# Frankie Goes Canoeing



## SamRinde (Jun 10, 2013)

Such fun in Mason Neck State Park in Lorton, Virginia. We went their before, but decided to take Frankie on a canoe this time. We paddled to a beach area that had a nice and algae free beach and not many people for Frankie to get out and have some fun. He loved his first boat ride!



















He loved his new Kong Wubba Wet that I got him (on clearance for 2 US$!)


----------



## Mazzapoo (Jul 28, 2013)

Beautiful! Where's his life jacket?!


----------



## SamRinde (Jun 10, 2013)

They said they used to have one but a visitor took it!

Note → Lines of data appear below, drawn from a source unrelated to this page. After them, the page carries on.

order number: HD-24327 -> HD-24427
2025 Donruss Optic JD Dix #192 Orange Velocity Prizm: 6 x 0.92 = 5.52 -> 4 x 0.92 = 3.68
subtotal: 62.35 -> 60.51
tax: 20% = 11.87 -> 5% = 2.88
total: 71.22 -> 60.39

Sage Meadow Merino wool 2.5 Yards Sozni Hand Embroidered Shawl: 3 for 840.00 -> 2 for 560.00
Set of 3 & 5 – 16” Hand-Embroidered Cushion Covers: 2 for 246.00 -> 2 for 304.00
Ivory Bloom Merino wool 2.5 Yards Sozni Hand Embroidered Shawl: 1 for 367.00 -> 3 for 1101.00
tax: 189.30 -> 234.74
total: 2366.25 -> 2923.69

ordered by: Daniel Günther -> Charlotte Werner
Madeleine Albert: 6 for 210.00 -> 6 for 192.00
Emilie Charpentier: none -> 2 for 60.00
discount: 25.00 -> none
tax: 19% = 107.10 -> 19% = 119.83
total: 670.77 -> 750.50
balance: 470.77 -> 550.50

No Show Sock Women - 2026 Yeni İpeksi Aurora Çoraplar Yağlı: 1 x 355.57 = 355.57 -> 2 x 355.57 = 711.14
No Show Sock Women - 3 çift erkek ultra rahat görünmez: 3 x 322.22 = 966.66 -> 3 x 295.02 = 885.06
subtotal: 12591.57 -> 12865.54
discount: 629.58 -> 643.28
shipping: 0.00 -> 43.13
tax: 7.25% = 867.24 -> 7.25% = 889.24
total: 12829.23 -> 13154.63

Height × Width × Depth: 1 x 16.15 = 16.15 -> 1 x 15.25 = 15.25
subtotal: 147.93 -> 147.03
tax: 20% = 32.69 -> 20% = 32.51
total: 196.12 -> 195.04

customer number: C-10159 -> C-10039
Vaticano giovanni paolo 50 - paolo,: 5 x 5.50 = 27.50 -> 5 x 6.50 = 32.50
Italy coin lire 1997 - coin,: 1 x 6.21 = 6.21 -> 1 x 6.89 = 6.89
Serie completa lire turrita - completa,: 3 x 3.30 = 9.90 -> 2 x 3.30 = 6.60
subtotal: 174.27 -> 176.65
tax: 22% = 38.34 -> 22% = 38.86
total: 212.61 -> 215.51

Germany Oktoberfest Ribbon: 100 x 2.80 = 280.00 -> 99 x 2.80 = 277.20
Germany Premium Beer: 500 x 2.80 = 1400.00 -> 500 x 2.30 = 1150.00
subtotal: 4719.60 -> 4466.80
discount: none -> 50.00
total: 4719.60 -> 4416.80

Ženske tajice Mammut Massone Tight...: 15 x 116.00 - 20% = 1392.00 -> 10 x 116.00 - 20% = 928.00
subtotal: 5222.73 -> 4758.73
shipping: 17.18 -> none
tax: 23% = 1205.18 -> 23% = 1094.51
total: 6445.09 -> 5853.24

We just went without one this time, but we need to get one!


----------



## DB1 (Jan 20, 2012)

fab pictures, what a lovely day.


----------



## Tinman (Apr 23, 2013)

Great pics, I have an open canoe and have not used it since my son was born 
I would love to get Ralph in there - not sure if ruby would be as keen.
Francis looks born to canoe!! A real little boating dog x


----------



## Skyesdog (Jun 7, 2012)

So cute!! Can you really get doggy life jackets? Ingenious!!


----------



## SamRinde (Jun 10, 2013)

Tinman said:


> Great pics, I have an open canoe and have not used it since my son was born
> I would love to get Ralph in there - not sure if ruby would be as keen.
> Francis looks born to canoe!! A real little boating dog x


He definitely had a ball. He would look out, then crawl on the canoe floor to get from my OH to me and back. When we stopped, he loves playing in the water. Hopefully we have more trips like this! But he does smell like fish and very sandy when we get home and usually ends up in a bath.


----------



## Tinman (Apr 23, 2013)

You can't beat a wet smelly sandy poo! They're the best! 
I bet you all can't wait to do it again soon x


----------



## Marzi (Sep 17, 2012)

What a fantastic day. Frankie is really growing up and he looks so happy. Nothing our dogs like more than being included in whatever we are doing


----------



## dio.ren (Jan 18, 2013)

So cute looks like he had a great time!


----------